L’11 dicembre il disegno di legge del governo è approvato in prima lettura dal Senato. Votano a favore i partiti di centro-sinistra e i liberali, si astengono – con opposte motivazioni – Msi da una parte, Pci, Psiup e Sinistra Indipendente dall’altra.
Il giorno dopo, 12 dicembre, esplodono le bombe alla Banca dell’Agricoltura a Milano: è la strage di Piazza Fontana.
Il 14 maggio 1970 la Camera dei deputati, con 217 voti favorevoli, 10 contrari e 125 astenuti, approva definitivamente la legge nel testo del Senato dopo che, su richiesta del ministro Donat Cattin, tutti gli emendamenti (tranne quelli del Pli) sono stati ritirati.
Il 20 maggio il testo è pubblicato sulla Gazzetta Ufficiale e la legge 20 maggio 1970, n. 300 – Norme sulla tutela della libertà e dignità dei lavoratori, della libertà sindacale e delle attività sindacali nei luoghi di lavoro e norme sul collocamento – entra in vigore.

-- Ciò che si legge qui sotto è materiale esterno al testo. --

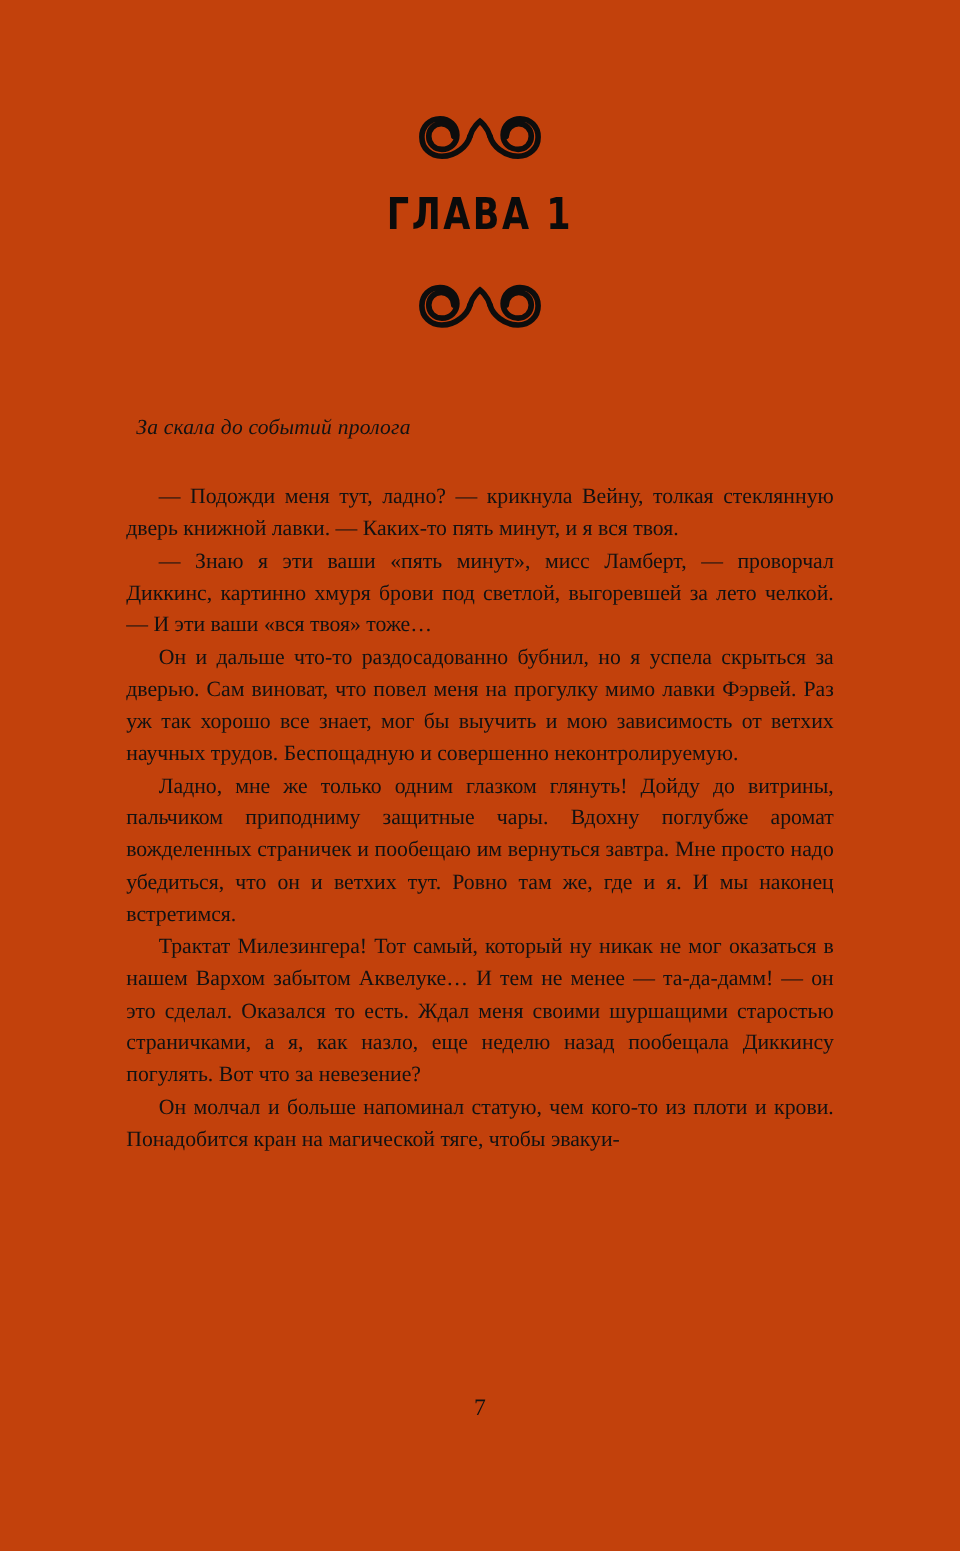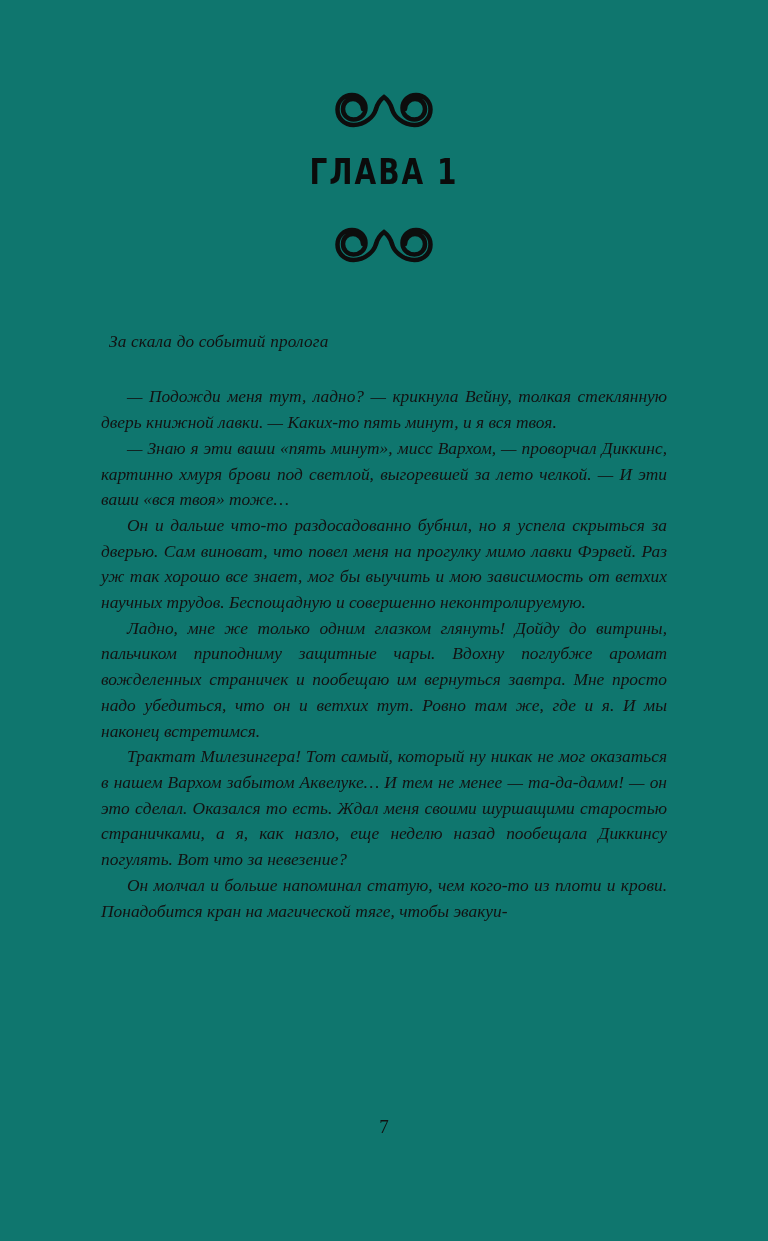--- a/index.html
+++ b/index.html
@@ -19,7 +19,7 @@
   .page {
     position: absolute;
     inset: 0;
-    background: #0f766e;
+    background: #c2410c;
     display: flex;
     flex-direction: column;
   }

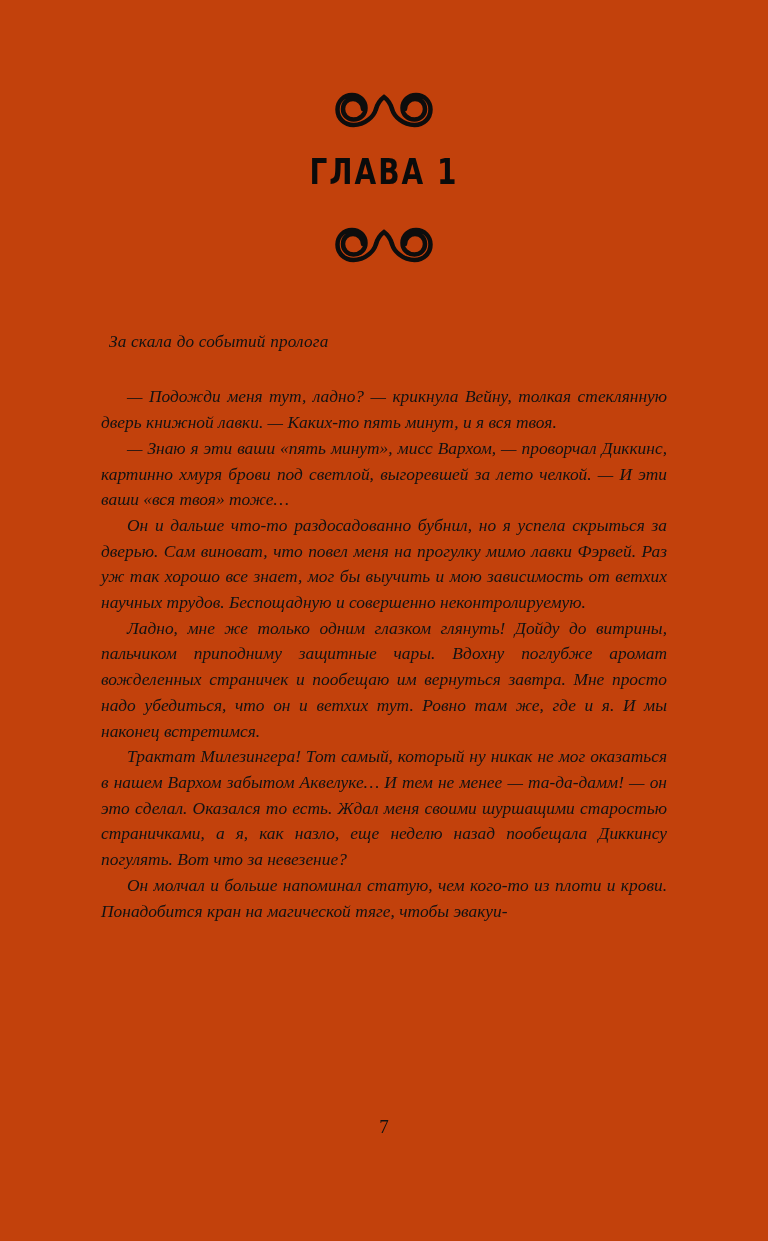--- a/index.html
+++ b/index.html
@@ -73,7 +73,6 @@
     margin: 0;
     text-indent: 26px;
     text-align: justify;
-    font-style: italic;
   }
   .textblock p.para:last-of-type { text-align: justify; }
 

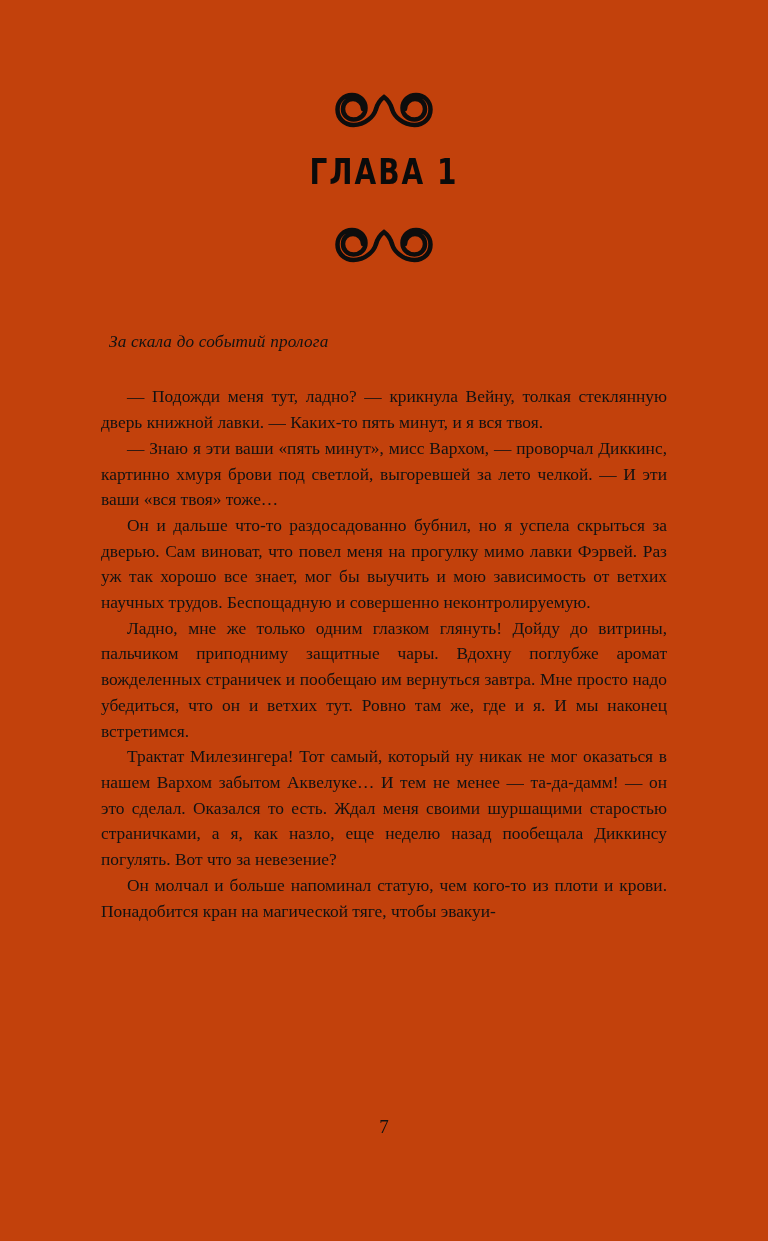--- a/index.html
+++ b/index.html
@@ -132,7 +132,7 @@
     <p class="subheading">За скала до событий пролога</p>
 
     <p class="para">— Подожди меня тут, ладно? — крикнула Вейну, толкая стеклянную дверь книжной лавки. — Каких-то пять минут, и я вся твоя.</p>
-    <p class="para">— Знаю я эти ваши «пять минут», мисс Вархом, — проворчал Диккинс, картинно хмуря брови под светлой, выгоревшей за лето челкой. — И эти ваши «вся твоя» тоже…</p>
+    <p class="para">— Знаю я эти ваши «пять минут», мисс Ламберт, — проворчал Диккинс, картинно хмуря брови под светлой, выгоревшей за лето челкой. — И эти ваши «вся твоя» тоже…</p>
     <p class="para">Он и дальше что-то раздосадованно бубнил, но я успела скрыться за дверью. Сам виноват, что повел меня на прогулку мимо лавки Фэрвей. Раз уж так хорошо все знает, мог бы выучить и мою зависимость от ветхих научных трудов. Беспощадную и совершенно неконтролируемую.</p>
     <p class="para">Ладно, мне же только одним глазком глянуть! Дойду до витрины, пальчиком приподниму защитные чары. Вдохну поглубже аромат вожделенных страничек и пообещаю им вернуться завтра. Мне просто надо убедиться, что он и ветхих тут. Ровно там же, где и я. И мы наконец встретимся.</p>
     <p class="para">Трактат Милезингера! Тот самый, который ну никак не мог оказаться в нашем Вархом забытом Аквелуке… И тем не менее — та-да-дамм! — он это сделал. Оказался то есть. Ждал меня своими шуршащими старостью страничками, а я, как назло, еще неделю назад пообещала Диккинсу погулять. Вот что за невезение?</p>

Affermerà Luciano Lama, segretario generale della Cgil: “Lo Statuto dei diritti è frutto della politica unitaria e delle lotte sindacali: lo strumento non poteva che essere una legge, ma la matrice che l’ha prodotta e la forza che l’ha voluta è rappresentata dal movimento dei lavoratori e dalla sua azione organizzata”.